Pasal 1
Dalam Peraturan Menteri ini yang dimaksud dengan:
1. Strategi Nasional Sosial Budaya untuk Mewujudkan Kesetaraan Gender adalah upaya untuk mencari akar permasalahan melalui sosial budaya yang mendukung ataupun menghambat kesetaraan gender.
2. Kesetaraan Gender adalah kesamaan kondisi dan posisi yang menggambarkan kemitraan yang selaras, serasi dan seimbang antara laki- laki dan perempuan dalam akses, partisipasi, kontrol dan perolehan manfaat yang sama dan adil dari hasil-hasil pembangunan.
3. Masyarakat adalah organisasi masyarakat, lembaga pendidikan formal dan non-formal, media massa, organisasi profesi, tokoh agama, tokoh masyarakat dan tokoh adat.

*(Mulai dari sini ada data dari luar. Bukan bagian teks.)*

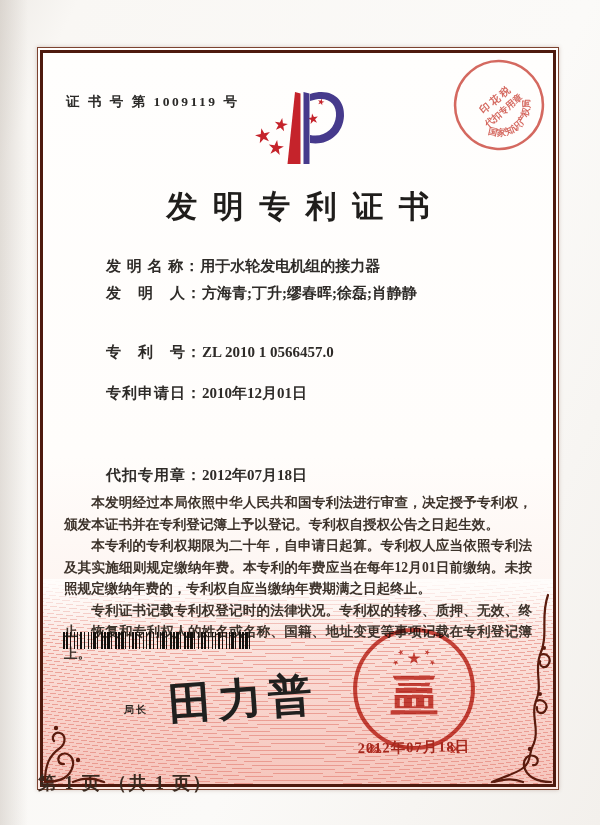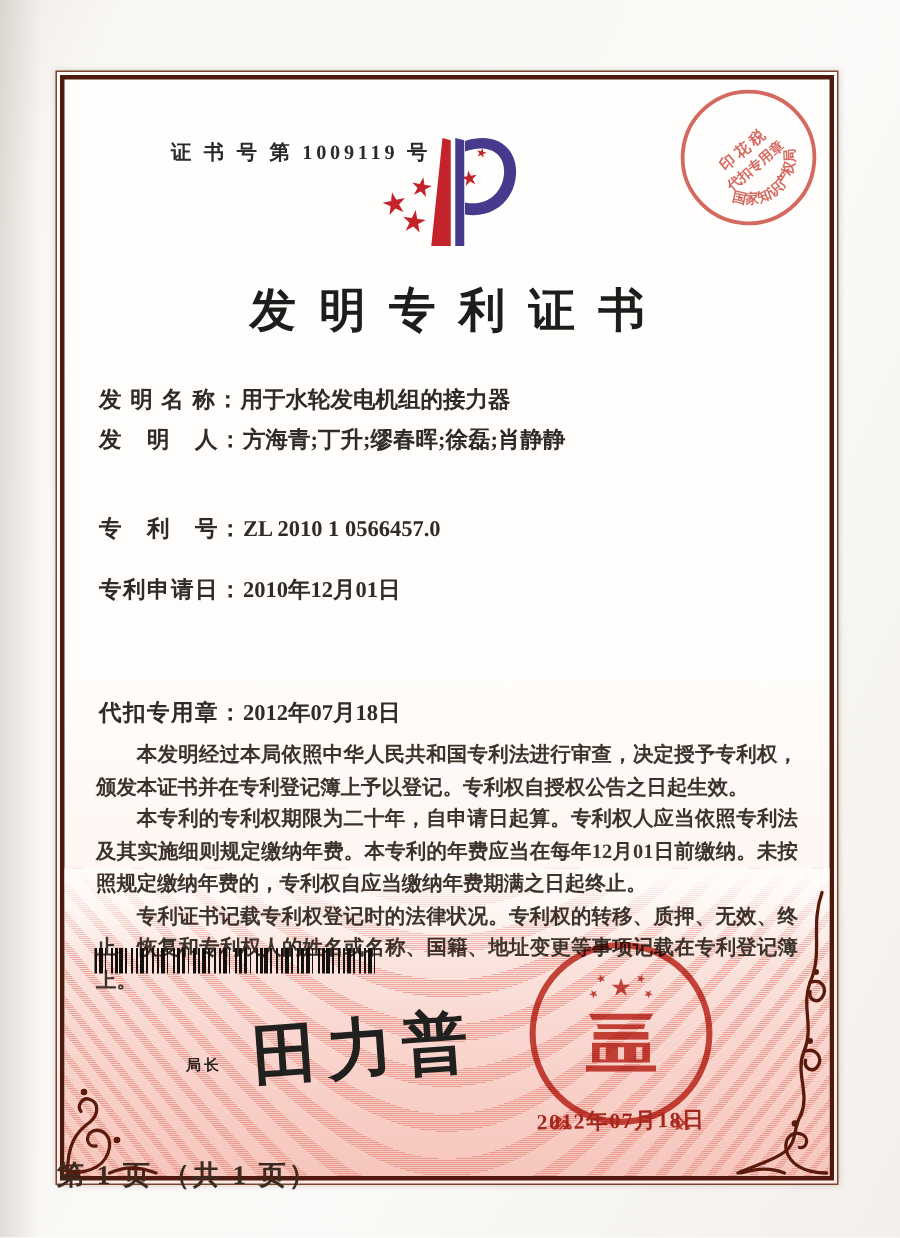"证 书 号 第 1009119" .cert-no { margin-left: 48px -> none }
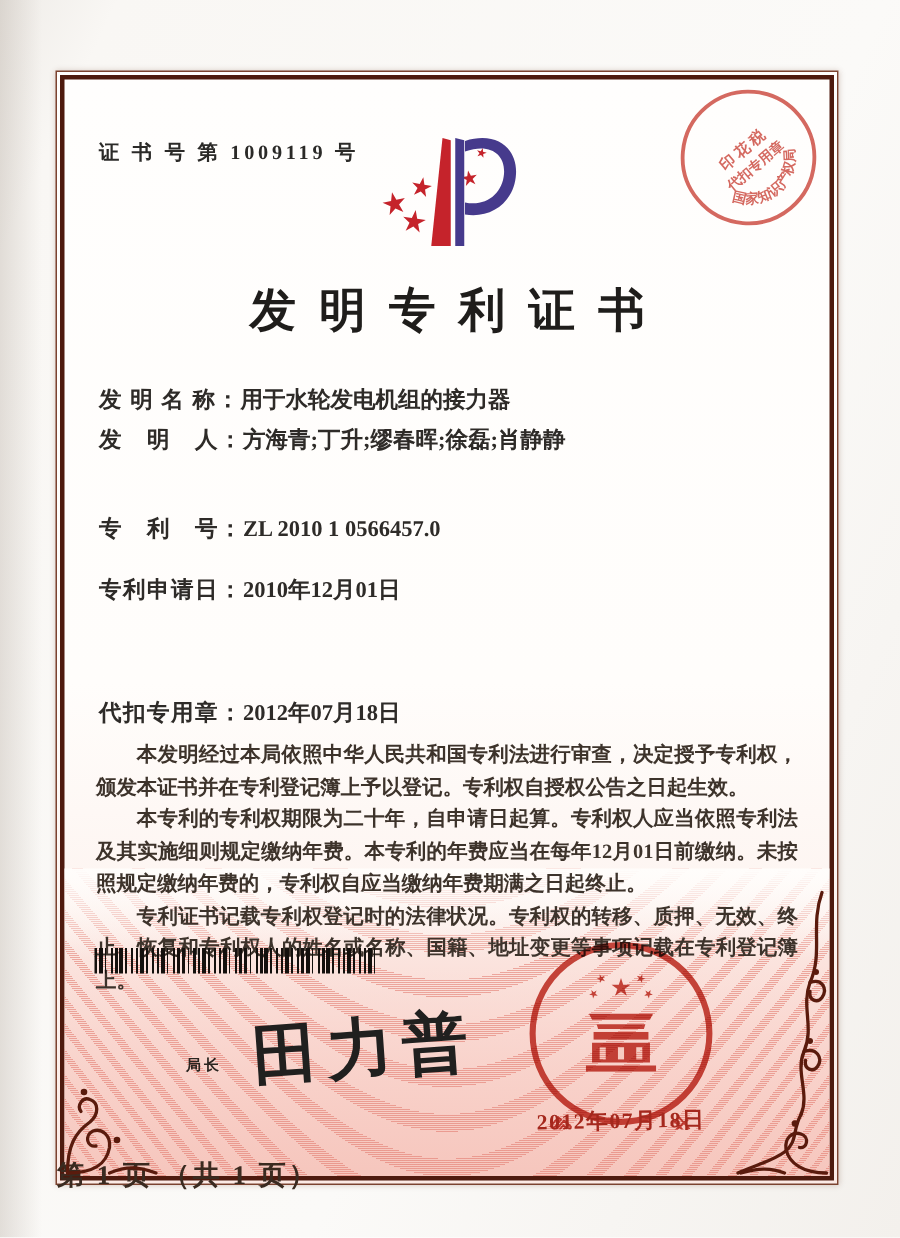"发 明 名 称：" .field .lab { margin-left: none -> 40px }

4. Pemetaan sosial budaya adalah proses untuk mengidentifikasi tentang pengaruh norma sosial dan nilai budaya yang mendukung atau menghambat terwujudnya kesetaraan gender.
5. Penyadaraan Sosial adalah suatu proses mempengaruhi dan mengubah pola pikir, pola sikap dan pola tindak masyarakat untuk lebih menjunjung tinggi nilai-nilai kesetaraan gender.
6. Pengorganisasian Sosial adalah upaya membentuk dan menyamakan pendapat, komitmen dan kapasitas sumber daya, baik institusi pemerintah maupun masyarakat agar dapat mewujudkan kesetaraan gender.